Records from a dataset
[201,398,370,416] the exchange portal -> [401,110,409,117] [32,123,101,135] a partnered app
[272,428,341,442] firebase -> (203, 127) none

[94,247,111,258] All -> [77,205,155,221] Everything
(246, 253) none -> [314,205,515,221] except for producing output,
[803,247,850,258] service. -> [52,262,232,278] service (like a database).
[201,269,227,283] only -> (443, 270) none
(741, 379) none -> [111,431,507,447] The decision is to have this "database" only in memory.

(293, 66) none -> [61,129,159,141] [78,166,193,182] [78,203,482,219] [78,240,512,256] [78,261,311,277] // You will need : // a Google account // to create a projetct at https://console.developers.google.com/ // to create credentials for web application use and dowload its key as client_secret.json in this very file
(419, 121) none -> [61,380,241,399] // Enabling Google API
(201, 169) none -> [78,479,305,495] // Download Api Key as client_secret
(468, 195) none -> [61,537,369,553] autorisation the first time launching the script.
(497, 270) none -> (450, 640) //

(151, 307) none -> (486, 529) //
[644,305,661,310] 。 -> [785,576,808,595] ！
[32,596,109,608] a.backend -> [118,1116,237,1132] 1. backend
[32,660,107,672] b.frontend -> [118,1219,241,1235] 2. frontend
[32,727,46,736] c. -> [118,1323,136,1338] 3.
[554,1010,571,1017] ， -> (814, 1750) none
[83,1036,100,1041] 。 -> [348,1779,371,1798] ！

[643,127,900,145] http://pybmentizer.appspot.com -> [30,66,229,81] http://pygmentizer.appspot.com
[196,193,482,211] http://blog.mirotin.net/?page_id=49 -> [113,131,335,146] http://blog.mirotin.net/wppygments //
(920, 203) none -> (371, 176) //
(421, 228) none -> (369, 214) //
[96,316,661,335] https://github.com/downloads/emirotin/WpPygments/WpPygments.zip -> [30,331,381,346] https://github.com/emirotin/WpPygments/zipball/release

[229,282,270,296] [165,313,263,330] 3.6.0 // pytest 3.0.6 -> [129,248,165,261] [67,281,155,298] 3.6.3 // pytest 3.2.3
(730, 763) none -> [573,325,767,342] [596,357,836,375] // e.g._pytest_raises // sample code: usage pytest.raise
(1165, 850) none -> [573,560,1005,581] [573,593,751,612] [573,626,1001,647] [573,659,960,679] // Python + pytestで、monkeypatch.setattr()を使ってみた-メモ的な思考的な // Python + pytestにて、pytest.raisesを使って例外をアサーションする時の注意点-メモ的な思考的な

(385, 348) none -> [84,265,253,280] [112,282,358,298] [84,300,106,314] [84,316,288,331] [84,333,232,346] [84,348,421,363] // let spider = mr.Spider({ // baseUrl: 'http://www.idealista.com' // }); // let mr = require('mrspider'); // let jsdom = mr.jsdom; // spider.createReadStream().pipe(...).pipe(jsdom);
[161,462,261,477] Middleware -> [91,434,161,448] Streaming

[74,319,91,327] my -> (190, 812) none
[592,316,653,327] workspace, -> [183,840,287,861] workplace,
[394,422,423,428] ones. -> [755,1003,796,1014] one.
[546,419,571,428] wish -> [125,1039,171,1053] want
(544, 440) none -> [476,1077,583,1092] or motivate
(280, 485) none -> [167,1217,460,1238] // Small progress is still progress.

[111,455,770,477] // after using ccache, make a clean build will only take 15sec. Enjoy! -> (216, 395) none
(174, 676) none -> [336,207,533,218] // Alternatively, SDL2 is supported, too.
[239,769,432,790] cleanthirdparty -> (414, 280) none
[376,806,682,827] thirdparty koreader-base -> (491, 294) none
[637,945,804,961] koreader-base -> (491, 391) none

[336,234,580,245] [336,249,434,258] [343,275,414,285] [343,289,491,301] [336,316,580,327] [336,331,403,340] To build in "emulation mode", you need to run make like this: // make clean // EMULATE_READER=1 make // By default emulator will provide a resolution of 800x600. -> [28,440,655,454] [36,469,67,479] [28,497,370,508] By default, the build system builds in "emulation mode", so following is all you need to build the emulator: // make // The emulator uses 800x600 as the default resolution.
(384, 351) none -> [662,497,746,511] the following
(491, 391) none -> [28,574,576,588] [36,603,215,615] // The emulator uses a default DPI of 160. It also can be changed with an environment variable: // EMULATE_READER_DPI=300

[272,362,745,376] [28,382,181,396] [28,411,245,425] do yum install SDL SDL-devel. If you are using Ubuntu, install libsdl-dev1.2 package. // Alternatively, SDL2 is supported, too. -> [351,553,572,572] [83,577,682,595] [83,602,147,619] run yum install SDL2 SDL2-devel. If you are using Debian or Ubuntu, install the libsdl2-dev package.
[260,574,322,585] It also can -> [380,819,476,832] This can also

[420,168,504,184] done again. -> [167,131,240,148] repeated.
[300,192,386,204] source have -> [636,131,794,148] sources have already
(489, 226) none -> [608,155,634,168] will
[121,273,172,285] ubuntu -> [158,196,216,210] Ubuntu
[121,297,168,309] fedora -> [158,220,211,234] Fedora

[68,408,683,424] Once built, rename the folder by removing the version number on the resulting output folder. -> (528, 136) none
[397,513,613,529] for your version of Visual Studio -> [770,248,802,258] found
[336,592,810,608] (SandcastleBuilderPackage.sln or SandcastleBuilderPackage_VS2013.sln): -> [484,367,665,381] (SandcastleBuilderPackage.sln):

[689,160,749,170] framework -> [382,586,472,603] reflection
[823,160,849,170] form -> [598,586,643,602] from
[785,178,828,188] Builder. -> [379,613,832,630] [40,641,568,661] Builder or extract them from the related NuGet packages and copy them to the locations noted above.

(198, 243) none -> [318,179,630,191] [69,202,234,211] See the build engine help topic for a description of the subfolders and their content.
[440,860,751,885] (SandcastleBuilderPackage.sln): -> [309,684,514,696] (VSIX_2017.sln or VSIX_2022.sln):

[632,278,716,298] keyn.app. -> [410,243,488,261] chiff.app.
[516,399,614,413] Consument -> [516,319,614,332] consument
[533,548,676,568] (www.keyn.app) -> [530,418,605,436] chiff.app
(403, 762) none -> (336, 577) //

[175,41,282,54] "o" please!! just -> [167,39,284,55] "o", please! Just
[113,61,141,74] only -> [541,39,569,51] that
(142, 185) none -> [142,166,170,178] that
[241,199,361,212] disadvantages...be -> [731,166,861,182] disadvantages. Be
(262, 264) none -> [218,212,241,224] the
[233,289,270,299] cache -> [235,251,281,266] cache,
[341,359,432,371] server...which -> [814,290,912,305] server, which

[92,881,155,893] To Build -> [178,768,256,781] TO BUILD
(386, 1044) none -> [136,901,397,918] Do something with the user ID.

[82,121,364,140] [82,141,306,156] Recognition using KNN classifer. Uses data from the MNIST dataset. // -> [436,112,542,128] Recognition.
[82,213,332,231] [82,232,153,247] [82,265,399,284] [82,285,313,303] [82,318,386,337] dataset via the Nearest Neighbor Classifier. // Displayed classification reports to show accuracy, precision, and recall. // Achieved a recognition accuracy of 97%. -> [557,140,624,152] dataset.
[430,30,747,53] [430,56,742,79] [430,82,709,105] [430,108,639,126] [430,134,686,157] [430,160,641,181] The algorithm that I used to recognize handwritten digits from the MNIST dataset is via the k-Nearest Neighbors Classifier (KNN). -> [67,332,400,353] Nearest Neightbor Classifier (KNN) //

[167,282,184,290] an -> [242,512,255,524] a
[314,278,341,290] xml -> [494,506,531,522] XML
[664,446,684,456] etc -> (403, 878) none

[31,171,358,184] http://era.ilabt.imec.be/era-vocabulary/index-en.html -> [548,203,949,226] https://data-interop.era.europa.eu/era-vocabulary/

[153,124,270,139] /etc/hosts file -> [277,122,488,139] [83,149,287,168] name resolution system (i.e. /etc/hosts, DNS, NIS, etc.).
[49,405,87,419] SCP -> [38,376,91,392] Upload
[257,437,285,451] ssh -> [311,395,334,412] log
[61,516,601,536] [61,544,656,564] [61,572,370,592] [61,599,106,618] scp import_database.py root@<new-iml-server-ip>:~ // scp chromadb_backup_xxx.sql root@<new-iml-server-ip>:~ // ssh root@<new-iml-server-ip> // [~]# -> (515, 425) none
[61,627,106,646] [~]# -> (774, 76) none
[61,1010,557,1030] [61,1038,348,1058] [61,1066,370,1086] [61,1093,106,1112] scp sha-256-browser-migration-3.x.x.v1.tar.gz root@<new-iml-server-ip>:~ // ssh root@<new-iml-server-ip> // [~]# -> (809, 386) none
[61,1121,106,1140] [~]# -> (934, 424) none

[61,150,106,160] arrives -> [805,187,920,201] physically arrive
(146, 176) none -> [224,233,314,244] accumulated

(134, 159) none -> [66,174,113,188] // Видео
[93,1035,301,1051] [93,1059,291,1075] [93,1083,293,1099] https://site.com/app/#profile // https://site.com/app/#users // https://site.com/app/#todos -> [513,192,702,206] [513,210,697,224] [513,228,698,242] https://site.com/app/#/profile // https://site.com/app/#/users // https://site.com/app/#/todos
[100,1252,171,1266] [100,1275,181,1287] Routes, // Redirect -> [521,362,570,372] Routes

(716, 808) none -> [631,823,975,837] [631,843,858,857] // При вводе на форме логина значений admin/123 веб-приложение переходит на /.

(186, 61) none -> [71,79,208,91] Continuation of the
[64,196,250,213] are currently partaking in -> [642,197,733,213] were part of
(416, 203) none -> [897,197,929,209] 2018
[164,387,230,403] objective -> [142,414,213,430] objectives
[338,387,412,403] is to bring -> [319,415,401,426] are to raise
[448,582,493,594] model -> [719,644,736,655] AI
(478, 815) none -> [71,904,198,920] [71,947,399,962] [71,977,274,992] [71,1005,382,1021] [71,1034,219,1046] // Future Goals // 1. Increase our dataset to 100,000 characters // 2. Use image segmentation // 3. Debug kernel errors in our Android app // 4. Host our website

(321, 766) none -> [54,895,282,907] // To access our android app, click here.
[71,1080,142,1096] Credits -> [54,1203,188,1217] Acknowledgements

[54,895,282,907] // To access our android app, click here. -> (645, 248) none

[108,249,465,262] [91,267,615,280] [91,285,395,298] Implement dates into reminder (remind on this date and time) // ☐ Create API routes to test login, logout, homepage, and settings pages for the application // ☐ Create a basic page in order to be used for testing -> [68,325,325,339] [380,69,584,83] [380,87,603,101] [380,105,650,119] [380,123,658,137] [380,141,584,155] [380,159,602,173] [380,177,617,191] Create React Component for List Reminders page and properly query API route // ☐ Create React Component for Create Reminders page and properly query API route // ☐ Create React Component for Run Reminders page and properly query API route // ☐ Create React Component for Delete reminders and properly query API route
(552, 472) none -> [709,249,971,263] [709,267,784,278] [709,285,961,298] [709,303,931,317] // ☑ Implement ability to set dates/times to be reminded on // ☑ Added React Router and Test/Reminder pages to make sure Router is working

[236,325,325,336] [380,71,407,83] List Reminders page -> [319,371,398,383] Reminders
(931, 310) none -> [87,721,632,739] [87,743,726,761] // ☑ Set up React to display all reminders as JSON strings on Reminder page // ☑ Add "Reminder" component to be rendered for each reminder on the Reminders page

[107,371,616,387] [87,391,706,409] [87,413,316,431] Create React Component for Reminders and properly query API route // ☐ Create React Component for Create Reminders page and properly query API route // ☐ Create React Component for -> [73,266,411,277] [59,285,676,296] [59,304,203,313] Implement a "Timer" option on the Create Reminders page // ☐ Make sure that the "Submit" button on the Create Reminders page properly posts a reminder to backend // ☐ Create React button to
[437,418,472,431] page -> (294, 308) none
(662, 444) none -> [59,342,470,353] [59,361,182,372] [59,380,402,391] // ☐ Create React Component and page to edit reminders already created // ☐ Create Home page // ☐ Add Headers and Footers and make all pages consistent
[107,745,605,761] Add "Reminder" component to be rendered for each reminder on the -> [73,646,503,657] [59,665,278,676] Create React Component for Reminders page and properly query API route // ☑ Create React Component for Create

#### The task:
Looking at the data above, return every line from the one with "[300,192,386,204] source have" down to the one with "[82,121,364,140] [82,141,306,156] Recognition", exactly and inclusively.

#### Answer section:
[300,192,386,204] source have -> [636,131,794,148] sources have already
(489, 226) none -> [608,155,634,168] will
[121,273,172,285] ubuntu -> [158,196,216,210] Ubuntu
[121,297,168,309] fedora -> [158,220,211,234] Fedora

[68,408,683,424] Once built, rename the folder by removing the version number on the resulting output folder. -> (528, 136) none
[397,513,613,529] for your version of Visual Studio -> [770,248,802,258] found
[336,592,810,608] (SandcastleBuilderPackage.sln or SandcastleBuilderPackage_VS2013.sln): -> [484,367,665,381] (SandcastleBuilderPackage.sln):

[689,160,749,170] framework -> [382,586,472,603] reflection
[823,160,849,170] form -> [598,586,643,602] from
[785,178,828,188] Builder. -> [379,613,832,630] [40,641,568,661] Builder or extract them from the related NuGet packages and copy them to the locations noted above.

(198, 243) none -> [318,179,630,191] [69,202,234,211] See the build engine help topic for a description of the subfolders and their content.
[440,860,751,885] (SandcastleBuilderPackage.sln): -> [309,684,514,696] (VSIX_2017.sln or VSIX_2022.sln):

[632,278,716,298] keyn.app. -> [410,243,488,261] chiff.app.
[516,399,614,413] Consument -> [516,319,614,332] consument
[533,548,676,568] (www.keyn.app) -> [530,418,605,436] chiff.app
(403, 762) none -> (336, 577) //

[175,41,282,54] "o" please!! just -> [167,39,284,55] "o", please! Just
[113,61,141,74] only -> [541,39,569,51] that
(142, 185) none -> [142,166,170,178] that
[241,199,361,212] disadvantages...be -> [731,166,861,182] disadvantages. Be
(262, 264) none -> [218,212,241,224] the
[233,289,270,299] cache -> [235,251,281,266] cache,
[341,359,432,371] server...which -> [814,290,912,305] server, which

[92,881,155,893] To Build -> [178,768,256,781] TO BUILD
(386, 1044) none -> [136,901,397,918] Do something with the user ID.

[82,121,364,140] [82,141,306,156] Recognition using KNN classifer. Uses data from the MNIST dataset. // -> [436,112,542,128] Recognition.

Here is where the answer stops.